BY Antoinette Alexander

ALEXANDRIA, Va. — Legislation that would level the playing field for brick-and-mortar retailers, including pharmacies, by closing a loophole that puts them at a disadvantage with online retailers has received praise from the National Association of Chain Drug Stores.

Sen. Mike Enzi, R-Wy., is the sponsor of the Marketplace Fairness Act and serves as the ranking Republican member of the Committee on Health, Education, Labor and Pensions.

In a letter sent to Enzi, NACDS stated that the Marketplace Fairness Act would help retail-based health providers by permitting states to collect the sales taxes they are owed from out-of-state businesses, rather than relying on consumers to pay those taxes, which is the current system.

“For too long, remote Internet retailers have enjoyed an unfair and competitive advantage over local brick and mortar retail establishments,” NACDS stated in its letter. “Online-only companies can achieve as much as a 10% price advantage over brick-and-mortar retailers by not collecting state sales taxes.

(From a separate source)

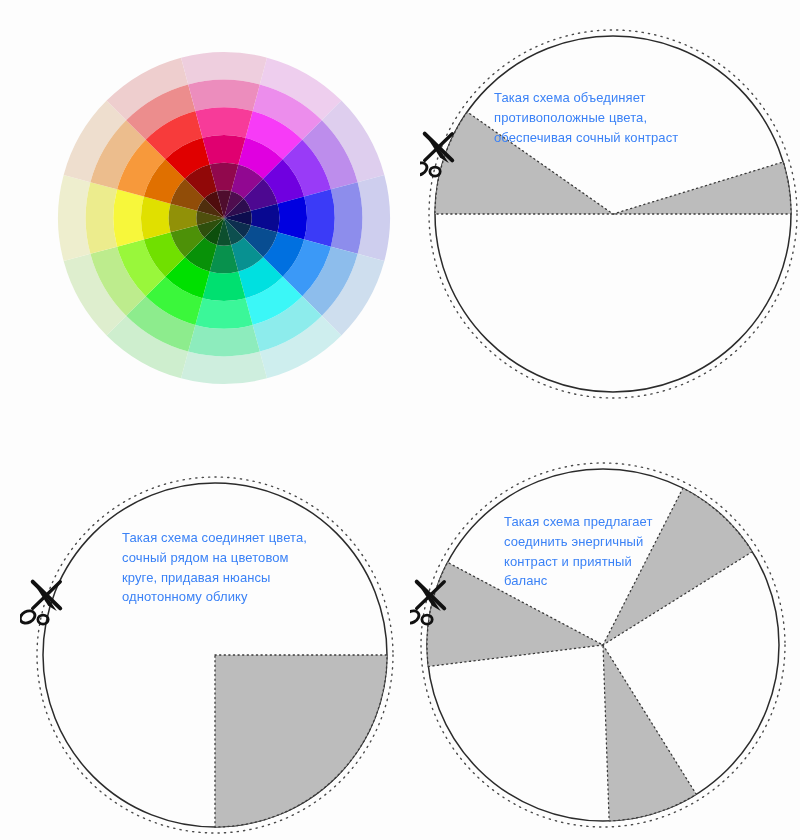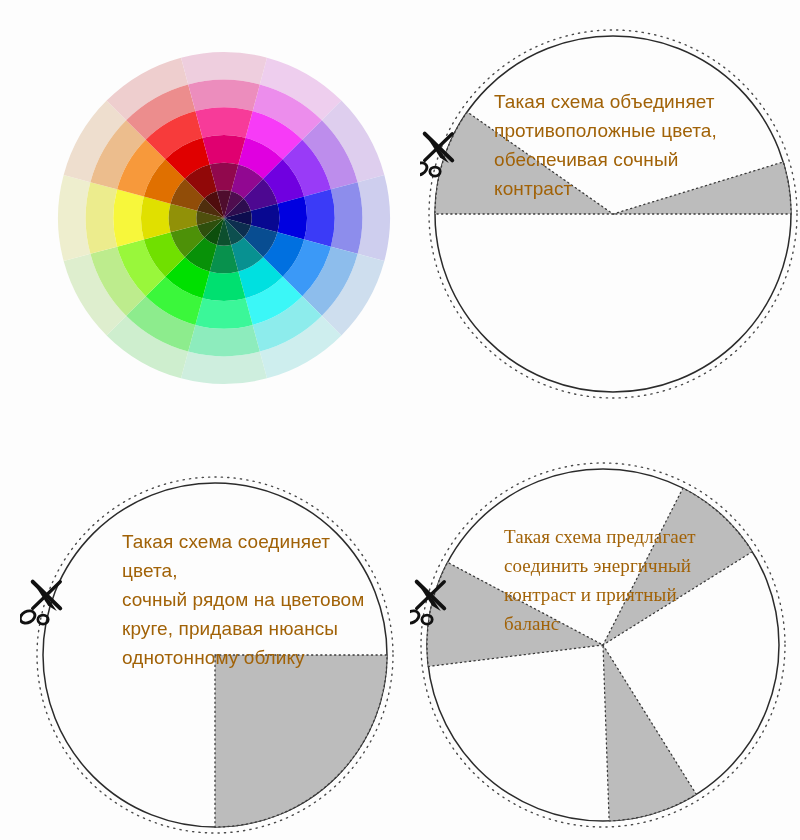"Такая схема объединяет" .caption { color: #a16207 -> #3b82f6; font-size: 19px -> 13px }
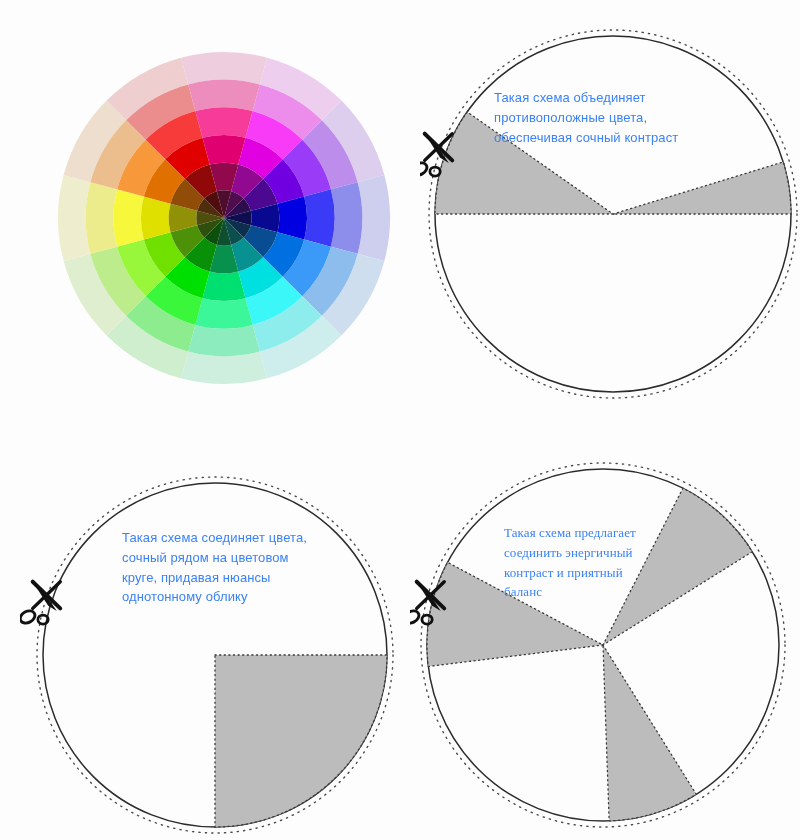"Такая схема предлагает" #cap-triadic { font-family: Liberation Serif, serif -> none; top: 523px -> 512px }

This not only hurts local businesses, it robs state governments of vital tax revenue. It is estimated that states lose $23 billion annually in uncollected sales taxes, a figure that is sure to grow as Internet commerce expands.”

NACDS noted that state budgets already face heady financial challenges, and this tax loophole only further stymies a state’s ability to continue to fund important programs.

“At a time when state governments are struggling to fund important public health and safety functions — including Medicaid health benefits for low income citizens — it is vitally important to give states all the tools they need to collect revenue they are owed.  Your legislation is a strong step in that direction,” the letter stated.

NACDS also recently joined retail groups in submitting a letter to the Joint Select Committee on Deficit Reduction — the super committee — urging the committee to close this loophole as part of its efforts to curb wasteful spending.